■ To do ■
How many lines in the listing below include the word "Maximum"? Answer with the number and nothing else.

■ Listed entries ■
****************************************

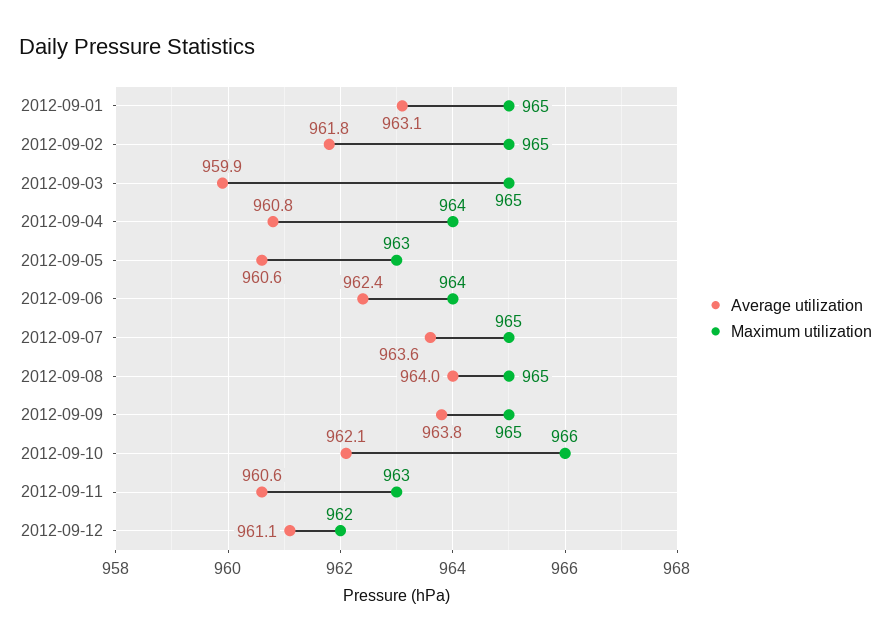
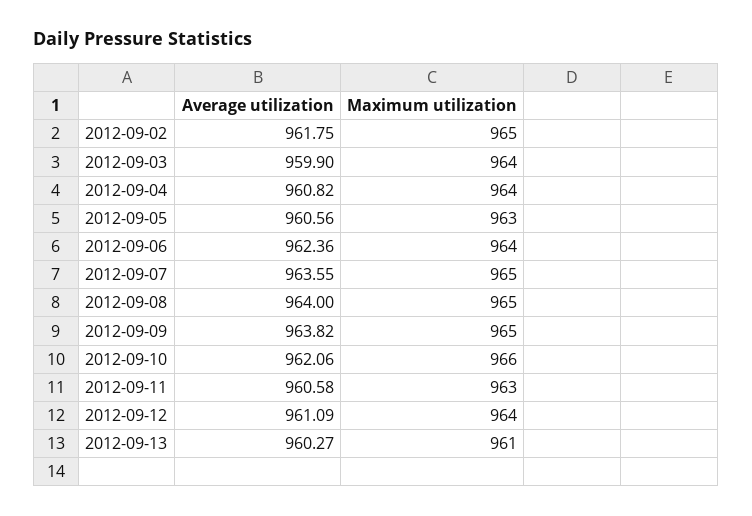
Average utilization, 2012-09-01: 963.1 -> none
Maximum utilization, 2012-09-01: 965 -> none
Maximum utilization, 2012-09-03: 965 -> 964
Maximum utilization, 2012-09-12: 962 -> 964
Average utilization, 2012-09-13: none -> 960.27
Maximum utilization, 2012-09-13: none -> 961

****************************************

■ Response area ■
4